Test whether we are done iterating.

Examples

julia> done(1:5, 3)
false

julia> done(1:5, 5)
false

julia> done(1:5, 6)
true
source
Base.nextFunction.
next(iter, state) -> item, state

For a given iterable object and iteration state, return the current item and the next iteration state.

Examples

julia> next(1:5, 3)
(3, 4)

julia> next(1:5, 5)
(5, 6)
source
Base.iteratorsizeFunction.
iteratorsize(itertype::Type) -> IteratorSize

Given the type of an iterator, returns one of the following values:

  • SizeUnknown() if the length (number of elements) cannot be determined in advance.

  • HasLength() if there is a fixed, finite length.

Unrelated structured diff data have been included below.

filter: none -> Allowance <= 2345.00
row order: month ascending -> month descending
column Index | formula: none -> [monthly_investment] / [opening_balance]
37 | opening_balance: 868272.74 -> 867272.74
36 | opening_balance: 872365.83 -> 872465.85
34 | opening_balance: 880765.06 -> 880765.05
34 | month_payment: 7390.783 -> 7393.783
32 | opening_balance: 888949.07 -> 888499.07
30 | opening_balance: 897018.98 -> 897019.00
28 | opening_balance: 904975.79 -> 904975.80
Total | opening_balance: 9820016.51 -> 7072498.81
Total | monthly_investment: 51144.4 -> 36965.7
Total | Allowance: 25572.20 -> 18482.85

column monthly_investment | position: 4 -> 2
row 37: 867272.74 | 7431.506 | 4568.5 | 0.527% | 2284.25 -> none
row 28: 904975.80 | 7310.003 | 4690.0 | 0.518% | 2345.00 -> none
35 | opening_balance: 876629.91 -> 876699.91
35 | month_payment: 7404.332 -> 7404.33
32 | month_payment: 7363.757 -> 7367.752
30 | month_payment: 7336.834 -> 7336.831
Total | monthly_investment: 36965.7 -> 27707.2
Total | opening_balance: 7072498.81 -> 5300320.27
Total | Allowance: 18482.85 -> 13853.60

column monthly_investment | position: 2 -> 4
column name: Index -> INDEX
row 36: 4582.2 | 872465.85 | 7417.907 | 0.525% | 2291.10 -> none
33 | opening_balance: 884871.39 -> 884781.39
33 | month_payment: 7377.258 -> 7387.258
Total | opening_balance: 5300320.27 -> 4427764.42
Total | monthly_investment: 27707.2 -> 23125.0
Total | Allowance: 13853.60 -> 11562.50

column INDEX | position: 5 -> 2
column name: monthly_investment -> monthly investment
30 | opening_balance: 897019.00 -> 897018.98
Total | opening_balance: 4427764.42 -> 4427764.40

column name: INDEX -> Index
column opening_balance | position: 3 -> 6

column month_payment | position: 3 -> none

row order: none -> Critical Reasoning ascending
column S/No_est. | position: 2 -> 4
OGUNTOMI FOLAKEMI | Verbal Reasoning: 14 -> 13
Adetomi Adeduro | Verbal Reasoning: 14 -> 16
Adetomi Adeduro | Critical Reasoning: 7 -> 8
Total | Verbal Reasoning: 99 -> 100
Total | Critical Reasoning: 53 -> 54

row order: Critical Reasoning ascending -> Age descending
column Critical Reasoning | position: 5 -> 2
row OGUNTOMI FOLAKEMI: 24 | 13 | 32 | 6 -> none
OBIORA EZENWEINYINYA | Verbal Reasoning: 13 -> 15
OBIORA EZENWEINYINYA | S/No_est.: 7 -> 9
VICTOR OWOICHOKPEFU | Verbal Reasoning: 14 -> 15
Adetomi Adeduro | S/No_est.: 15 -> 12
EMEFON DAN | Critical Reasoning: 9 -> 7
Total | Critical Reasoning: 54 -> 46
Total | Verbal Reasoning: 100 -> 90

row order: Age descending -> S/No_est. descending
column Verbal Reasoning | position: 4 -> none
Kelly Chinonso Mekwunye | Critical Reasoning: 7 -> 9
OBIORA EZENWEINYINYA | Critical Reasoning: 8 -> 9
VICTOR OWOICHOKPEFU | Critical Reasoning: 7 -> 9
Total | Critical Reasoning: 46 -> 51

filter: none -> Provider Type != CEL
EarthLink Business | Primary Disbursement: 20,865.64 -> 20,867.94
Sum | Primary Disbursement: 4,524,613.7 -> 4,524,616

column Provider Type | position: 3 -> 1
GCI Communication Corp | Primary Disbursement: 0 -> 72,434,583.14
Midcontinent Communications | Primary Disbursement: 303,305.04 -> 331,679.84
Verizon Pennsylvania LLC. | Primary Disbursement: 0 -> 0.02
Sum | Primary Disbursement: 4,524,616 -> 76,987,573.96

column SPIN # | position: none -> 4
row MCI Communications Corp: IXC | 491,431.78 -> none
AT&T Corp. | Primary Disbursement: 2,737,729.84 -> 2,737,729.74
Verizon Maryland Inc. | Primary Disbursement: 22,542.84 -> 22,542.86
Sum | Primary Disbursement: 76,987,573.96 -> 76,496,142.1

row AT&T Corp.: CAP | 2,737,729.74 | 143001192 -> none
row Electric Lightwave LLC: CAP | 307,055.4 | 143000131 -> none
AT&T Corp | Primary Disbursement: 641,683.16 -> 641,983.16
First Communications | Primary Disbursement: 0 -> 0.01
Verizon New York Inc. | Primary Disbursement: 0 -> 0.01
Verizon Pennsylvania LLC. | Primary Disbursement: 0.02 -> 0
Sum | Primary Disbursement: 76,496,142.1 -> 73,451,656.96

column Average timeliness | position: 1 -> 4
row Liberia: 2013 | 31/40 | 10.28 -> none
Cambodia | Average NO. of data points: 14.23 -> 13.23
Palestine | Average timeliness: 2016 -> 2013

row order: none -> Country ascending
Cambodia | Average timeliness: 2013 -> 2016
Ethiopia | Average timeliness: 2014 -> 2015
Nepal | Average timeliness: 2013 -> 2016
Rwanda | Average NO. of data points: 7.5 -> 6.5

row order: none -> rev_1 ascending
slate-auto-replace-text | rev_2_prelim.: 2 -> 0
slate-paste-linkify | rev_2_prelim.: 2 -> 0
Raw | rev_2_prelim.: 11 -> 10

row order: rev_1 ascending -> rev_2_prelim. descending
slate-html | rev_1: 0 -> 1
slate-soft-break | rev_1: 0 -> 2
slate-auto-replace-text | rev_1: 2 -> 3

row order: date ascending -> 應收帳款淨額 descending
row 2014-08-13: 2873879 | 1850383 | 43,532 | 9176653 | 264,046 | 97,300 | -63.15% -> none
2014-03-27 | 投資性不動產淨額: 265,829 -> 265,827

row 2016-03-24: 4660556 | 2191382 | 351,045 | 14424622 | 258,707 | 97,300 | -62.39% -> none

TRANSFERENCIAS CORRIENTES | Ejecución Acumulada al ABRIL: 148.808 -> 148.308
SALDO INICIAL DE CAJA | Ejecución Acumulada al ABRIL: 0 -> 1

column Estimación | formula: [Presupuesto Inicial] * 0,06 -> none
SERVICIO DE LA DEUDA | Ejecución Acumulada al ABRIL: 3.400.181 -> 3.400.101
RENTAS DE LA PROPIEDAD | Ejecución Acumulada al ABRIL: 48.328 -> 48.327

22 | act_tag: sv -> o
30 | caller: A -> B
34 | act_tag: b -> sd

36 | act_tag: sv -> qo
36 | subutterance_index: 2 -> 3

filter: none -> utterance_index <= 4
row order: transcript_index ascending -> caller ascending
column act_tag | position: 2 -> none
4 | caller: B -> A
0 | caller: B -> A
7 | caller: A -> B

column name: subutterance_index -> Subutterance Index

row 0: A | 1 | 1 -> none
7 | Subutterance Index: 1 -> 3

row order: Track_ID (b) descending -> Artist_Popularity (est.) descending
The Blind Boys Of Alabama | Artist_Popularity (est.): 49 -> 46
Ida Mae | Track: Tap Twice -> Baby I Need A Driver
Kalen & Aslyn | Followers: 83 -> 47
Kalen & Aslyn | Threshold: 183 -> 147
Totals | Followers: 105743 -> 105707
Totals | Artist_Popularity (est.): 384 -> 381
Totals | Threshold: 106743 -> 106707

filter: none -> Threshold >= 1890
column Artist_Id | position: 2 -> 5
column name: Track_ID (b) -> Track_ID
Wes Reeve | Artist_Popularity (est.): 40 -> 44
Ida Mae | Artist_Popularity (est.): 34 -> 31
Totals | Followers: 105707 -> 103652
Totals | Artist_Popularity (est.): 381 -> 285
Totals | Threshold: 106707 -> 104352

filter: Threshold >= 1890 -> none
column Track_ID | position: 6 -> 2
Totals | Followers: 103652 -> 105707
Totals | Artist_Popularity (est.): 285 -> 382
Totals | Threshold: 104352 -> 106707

  • HasShape() if there is a known length plus a notion of multidimensional shape (as for an array). In this case the size function is valid for the iterator.

  • IsInfinite() if the iterator yields values forever.

The default value (for iterators that do not define this function) is HasLength(). This means that most iterators are assumed to implement length.

This trait is generally used to select between algorithms that pre-allocate space for their result, and algorithms that resize their result incrementally.

julia> Base.iteratorsize(1:5)
Base.HasShape()

julia> Base.iteratorsize((2,3))
Base.HasLength()
source
Base.iteratoreltypeFunction.
iteratoreltype(itertype::Type) -> IteratorEltype

Given the type of an iterator, returns one of the following values:

  • EltypeUnknown() if the type of elements yielded by the iterator is not known in advance.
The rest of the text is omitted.